# Proxies for c'tan.



## LukeValantine (Dec 2, 2008)

As one can guess the vast majority of necron armies are going to have the same 2 models representing the vast majority of all the c'tan shards.

Now for those that want to have a more flexible c'tan pantheon I was hoping to get a list going of relatively representative proxies from GW and other gaming companies that could represent a c'tan with minimal conversion.

To add even more depth to this question feel free to get themes going where the proxed model represents certain abilities the c'tan can take.


----------



## Serpion5 (Mar 19, 2010)

A friend of mine made a c`tan from the necrosphinx and one of the storm of magic scenery kits. 

He used the torso of the necrosphinx complete with the bladed arms (since he used the kit as a warsphinx) and then joined it to the whirling energy vortex from whatever fulcrum has the swirling energy vortex. It looks pretty good.


----------



## bitsandkits (Mar 18, 2008)

a few of the tomb kings would work, or that forgeworld carrion crawler if you wanted a robotic feel.


----------



## Weapon (Mar 5, 2009)

I think that the C'tan could be represented quite well by slimmer-looking Daemon Princes with a few things changed.
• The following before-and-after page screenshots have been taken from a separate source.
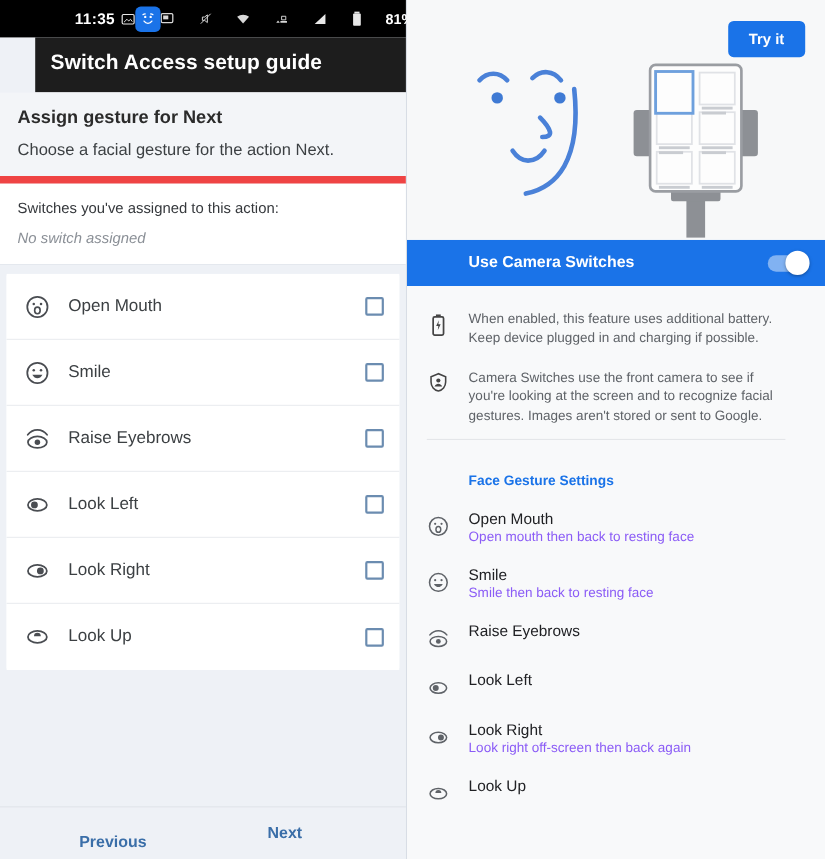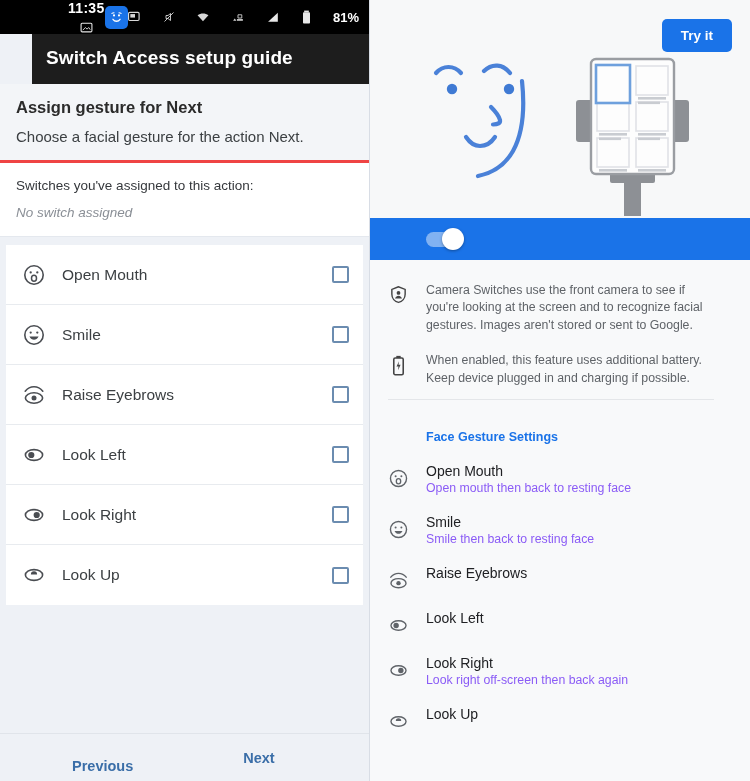"11:35" .sb-left { flex-direction: column -> none }
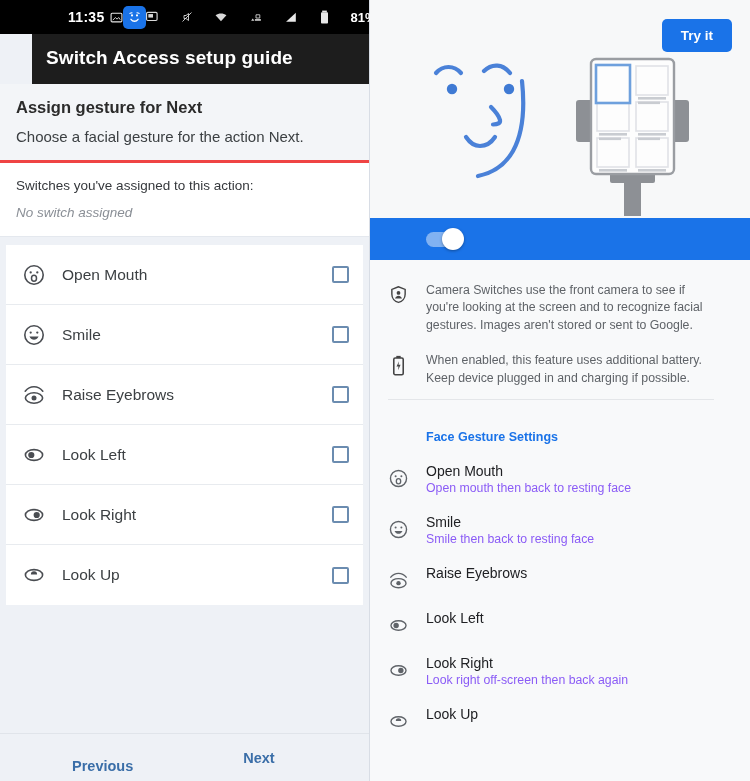"Assign gesture for Next" .sect-head { border-bottom: 3px solid #ef4444 -> 7px solid #ef4444 }
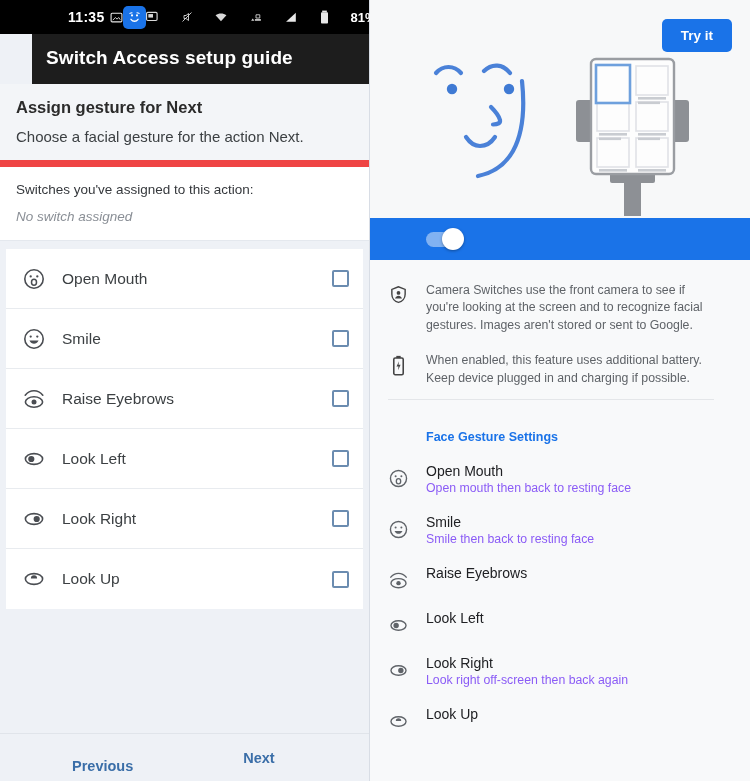"Use Camera Switches" span.camera-bar-label { html: none -> <span>Use Camera Switches</span> }
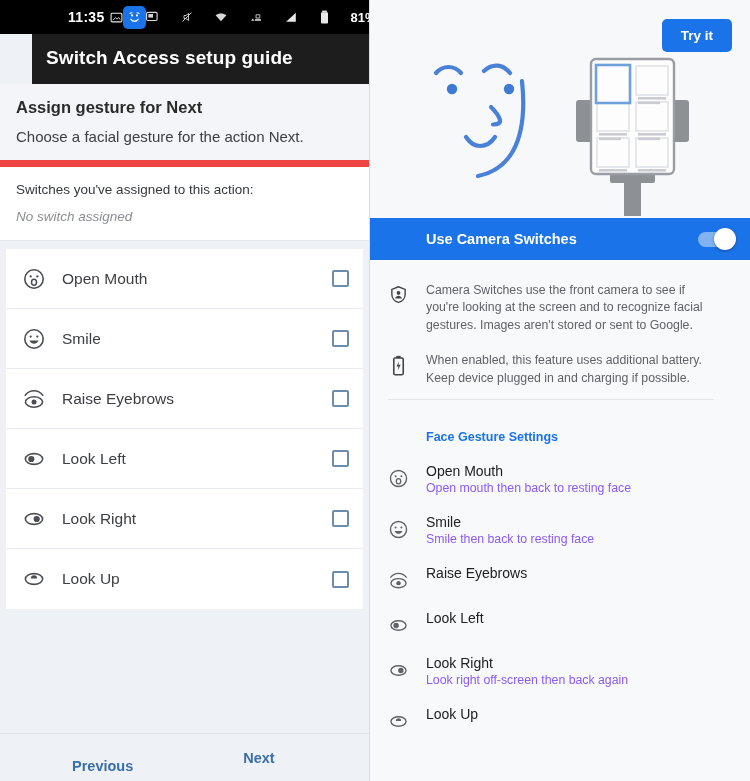"Camera Switches use the front" div.info-row { order: before "When enabled, this feature uses" -> after "When enabled, this feature uses" }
Less horns, less wings, no markings, less spike-y bits and less mass = suitable proxy for me.


----------



## bitsandkits (Mar 18, 2008)

was also thinking that you might see some love from FW, when the eldar codex was released they did the two FW Avatar models (which are awesome) wouldnt be out of the ordinary for FW to put out a few Ctan to give the necron FW range some bulk. 
Might also see some necron constructs from them at some point, maybe some conversion sets? or characters models


----------



## N0rdicNinja (Sep 17, 2008)

I think "Samael, Warrior Angel" from Hell Dorado would fit rather well.


----------



## chino101 (Nov 11, 2011)

*my idea:*

im actually in the middle of converting mine. inquisitor bound daemon model. with yet to chose between griffon, pegasus or tzentch wings. what ya think?


----------



## LukeValantine (Dec 2, 2008)

I wants me a female looking c'tan, just so a none elf female model can actaully acomplish something in the game besides being murdered for their blood.


----------



## chino101 (Nov 11, 2011)

haha i love that story in the GK book about the SOB made me lol a little bit


----------



## Farseer Darvaleth (Nov 15, 2009)

LukeValantine said:


> I wants me a female looking c'tan, just so a none elf female model can actaully acomplish something in the game besides being murdered for their blood.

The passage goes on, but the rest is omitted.